# What is required:
Wherever the word "hsep" shows up in the data, report the line it sits in.

Web page revision data
□ □ □ □ □ □ □

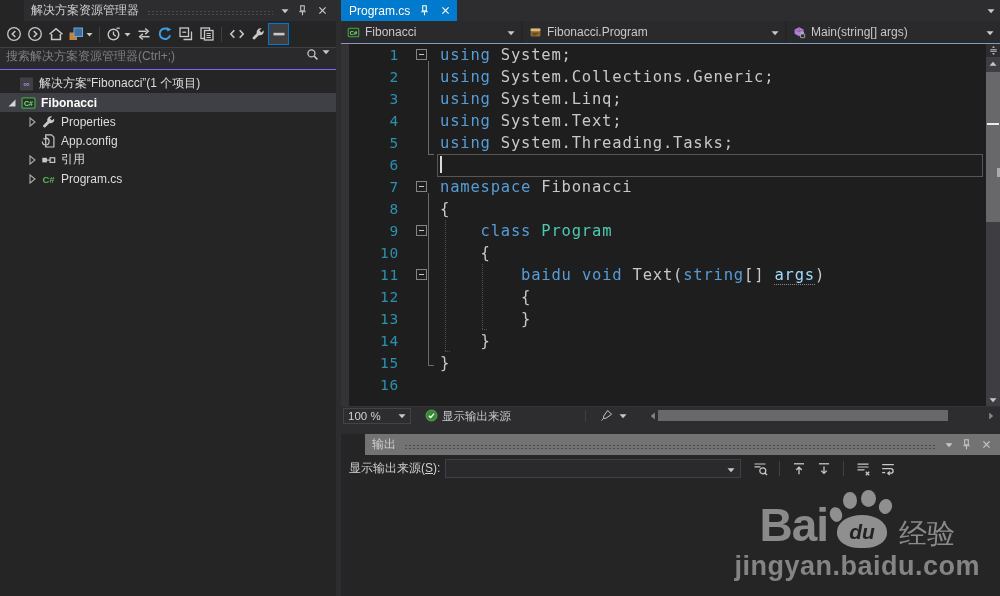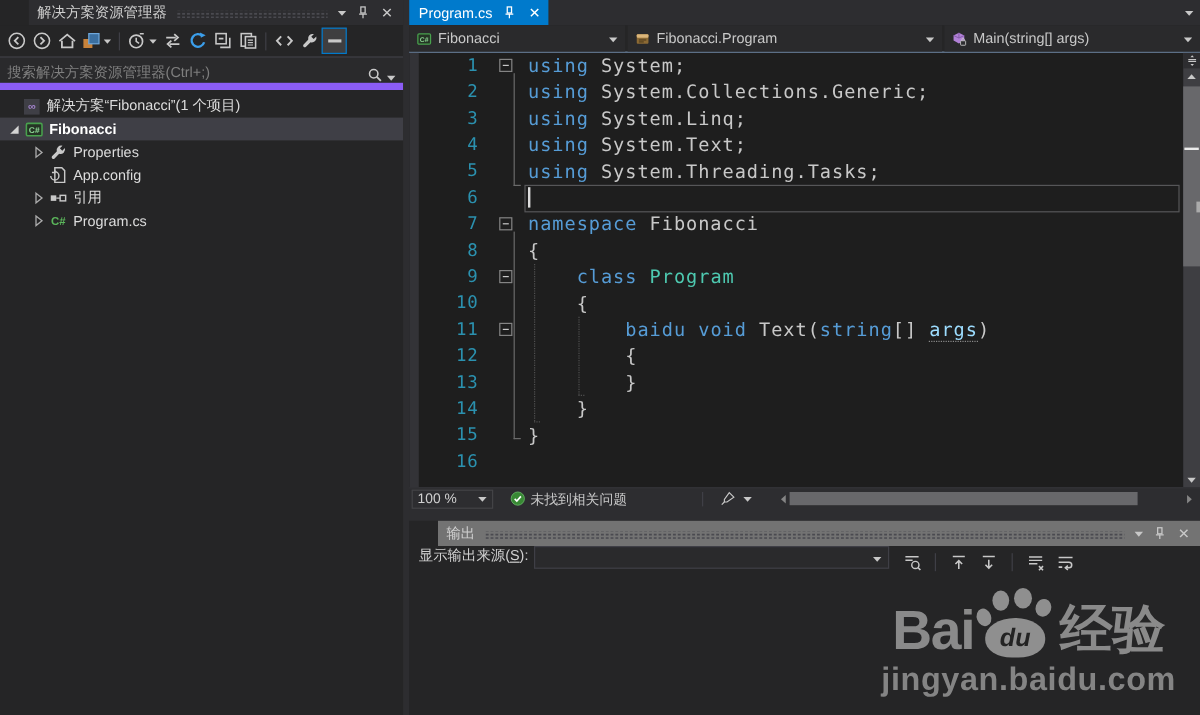--- a/index.html
+++ b/index.html
@@ -20,7 +20,7 @@
   .tb-btn.active{border-color:#007ACC;background:#3E3E40;}
   .tb-sep{width:1px;height:15px;background:#3F3F46;margin:0 4px;flex:none;}
   .caret-ic{width:7px;height:7px;margin-left:2px;color:#C8C8C8;}
-  .se-search{height:21px;background:#2A2A2C;border-top:1px solid #3F3F46;border-bottom:6px solid #8b5cf6;display:flex;align-items:flex-end;padding:0 6px;font-size:12px;color:#7F7F7F;}
+  .se-search{height:21px;background:#2A2A2C;border-top:1px solid #3F3F46;border-bottom:1px solid #8b5cf6;display:flex;align-items:flex-start;padding:0 6px;font-size:12px;color:#7F7F7F;}
   .se-search .ph{flex:1;white-space:nowrap;overflow:hidden;}
   .tree{padding-top:4px;}
   .tree-row{height:19px;display:flex;align-items:center;font-size:12px;color:#DCDCDC;box-sizing:border-box;}

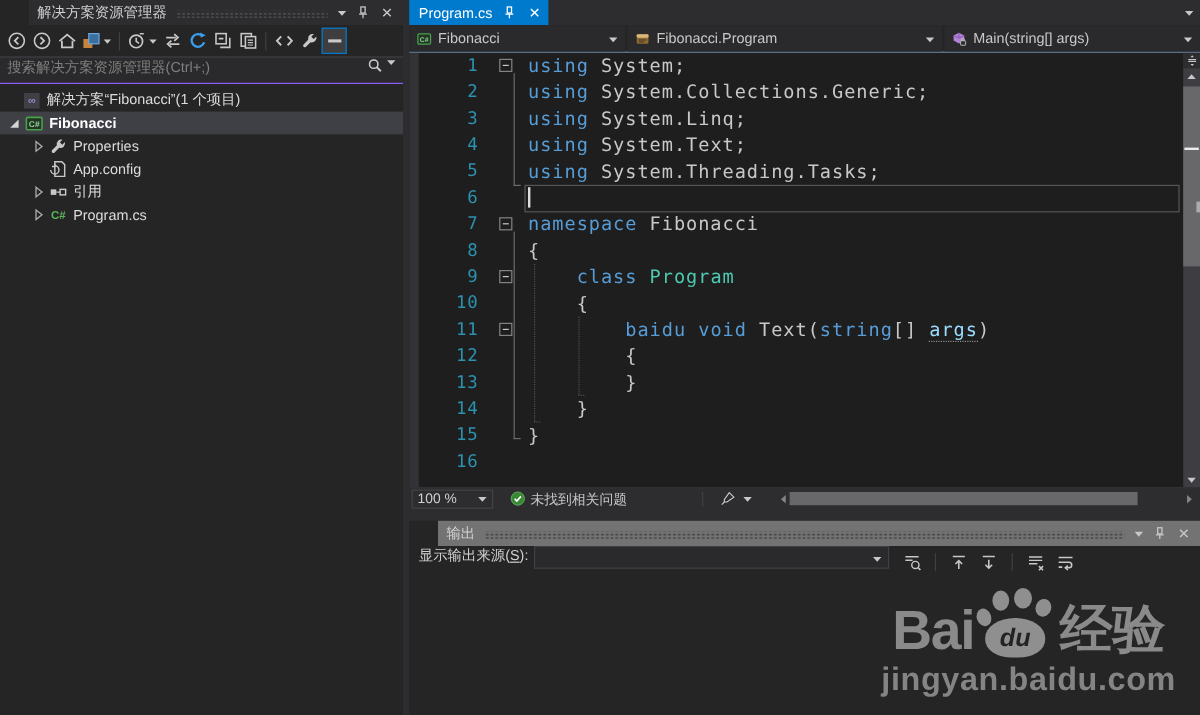--- a/index.html
+++ b/index.html
@@ -539,7 +539,7 @@
             <path d="M4.8 8.3 L7 10.5 L11.2 5.7" fill="none" stroke="#FFFFFF" stroke-width="1.7"></path>
           </svg>
         </span>
-      <span style="left:101px;top:2px">未找到相关问题</span>
+      <span style="left:101px;top:2px">显示输出来源</span>
       <span class="hsep" style="left:244px"></span>
       <span class="ic sm" style="left:259px;top:2px">
           <svg viewBox="0 0 16 16">

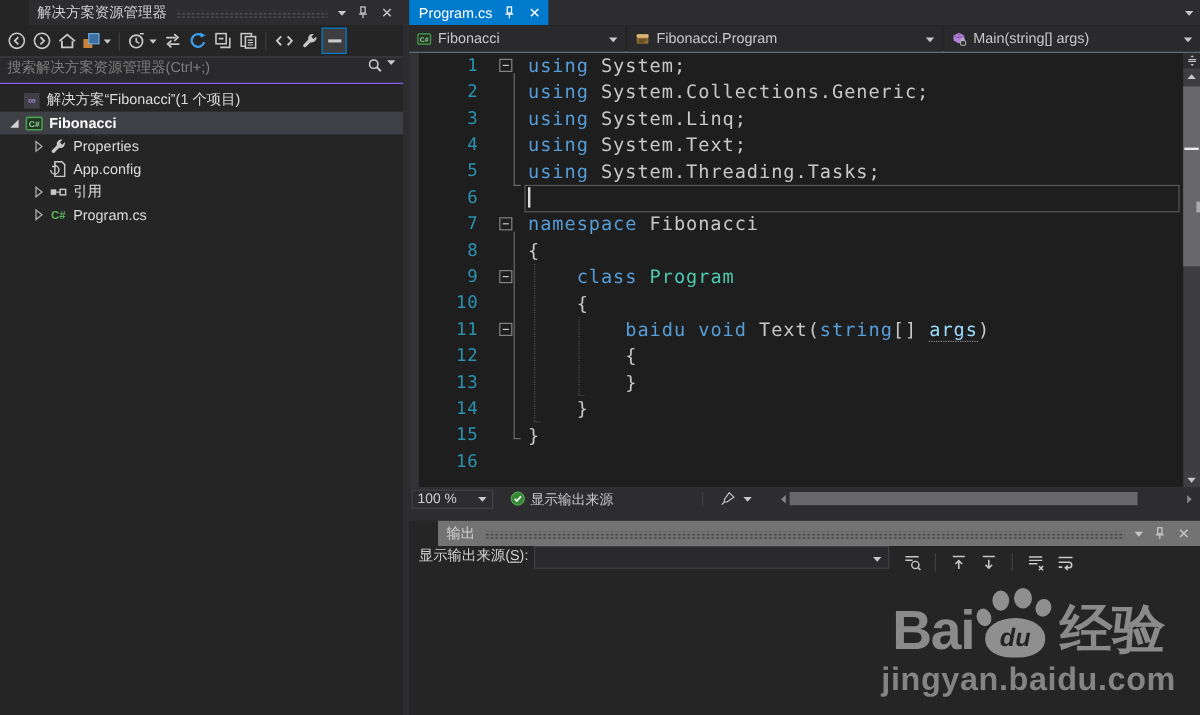--- a/index.html
+++ b/index.html
@@ -69,7 +69,7 @@
   .hsep{width:1px;height:12px;background:#3F3F46;top:3px;}
   .htrack{left:317px;top:3px;width:290px;height:11px;background:#68686B;}
   .output{position:absolute;top:434px;left:0;right:0;height:162px;background:#252526;}
-  .out-toolbar{height:27px;display:flex;padding:0 8px;font-size:12px;color:#D0D0D0;}
+  .out-toolbar{height:27px;display:flex;align-items:center;padding:0 8px;font-size:12px;color:#D0D0D0;}
   .src-combo{width:296px;height:19px;background:#2A2A2C;border:1px solid #3F3F46;margin-left:5px;position:relative;box-sizing:border-box;}
   .src-combo .cc{position:absolute;right:5px;top:6px;}
   .ot-icons{display:flex;align-items:center;margin-left:9px;gap:5px;}

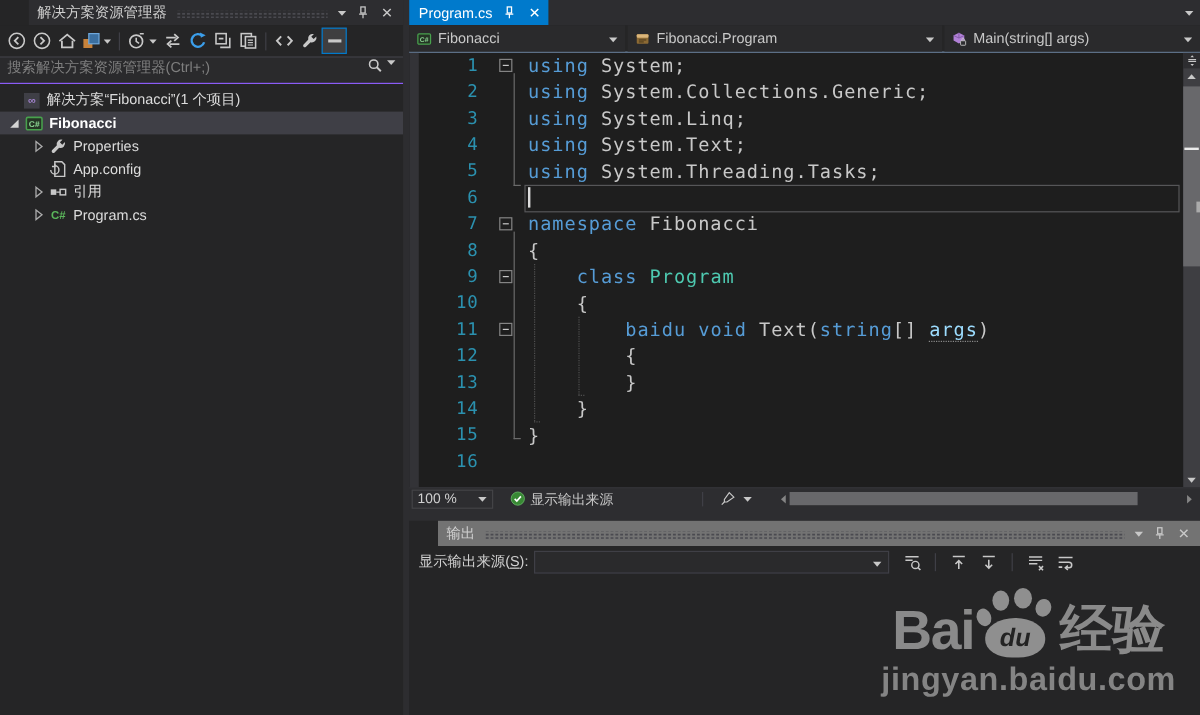--- a/index.html
+++ b/index.html
@@ -79,7 +79,7 @@
   .watermark{position:absolute;right:20px;bottom:14px;color:#8A8A8A;text-align:right;}
   .wm-row{display:flex;align-items:flex-end;justify-content:center;}
   .wm-bai{font-size:46px;font-weight:bold;letter-spacing:-1px;line-height:0.95;}
-  .wm-jy{font-size:44px;font-weight:bold;line-height:1.05;margin-left:3px;}
+  .wm-jy{font-size:28px;font-weight:normal;line-height:1.05;margin-left:3px;}
   .paw{position:relative;width:64px;height:58px;margin:0 2px;flex:none;}
   .paw .toe{position:absolute;background:#8F8F8F;border-radius:50%;}
   .paw .pad{position:absolute;left:7px;bottom:0;width:50px;height:33px;background:#8F8F8F;border-radius:52% 52% 46% 46%;display:flex;align-items:center;justify-content:center;font-style:italic;}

□ □ □ □ □ □ □

# Task output:
       <span class="hsep" style="left:244px"></span>
   .hsep{width:1px;height:12px;background:#3F3F46;top:3px;}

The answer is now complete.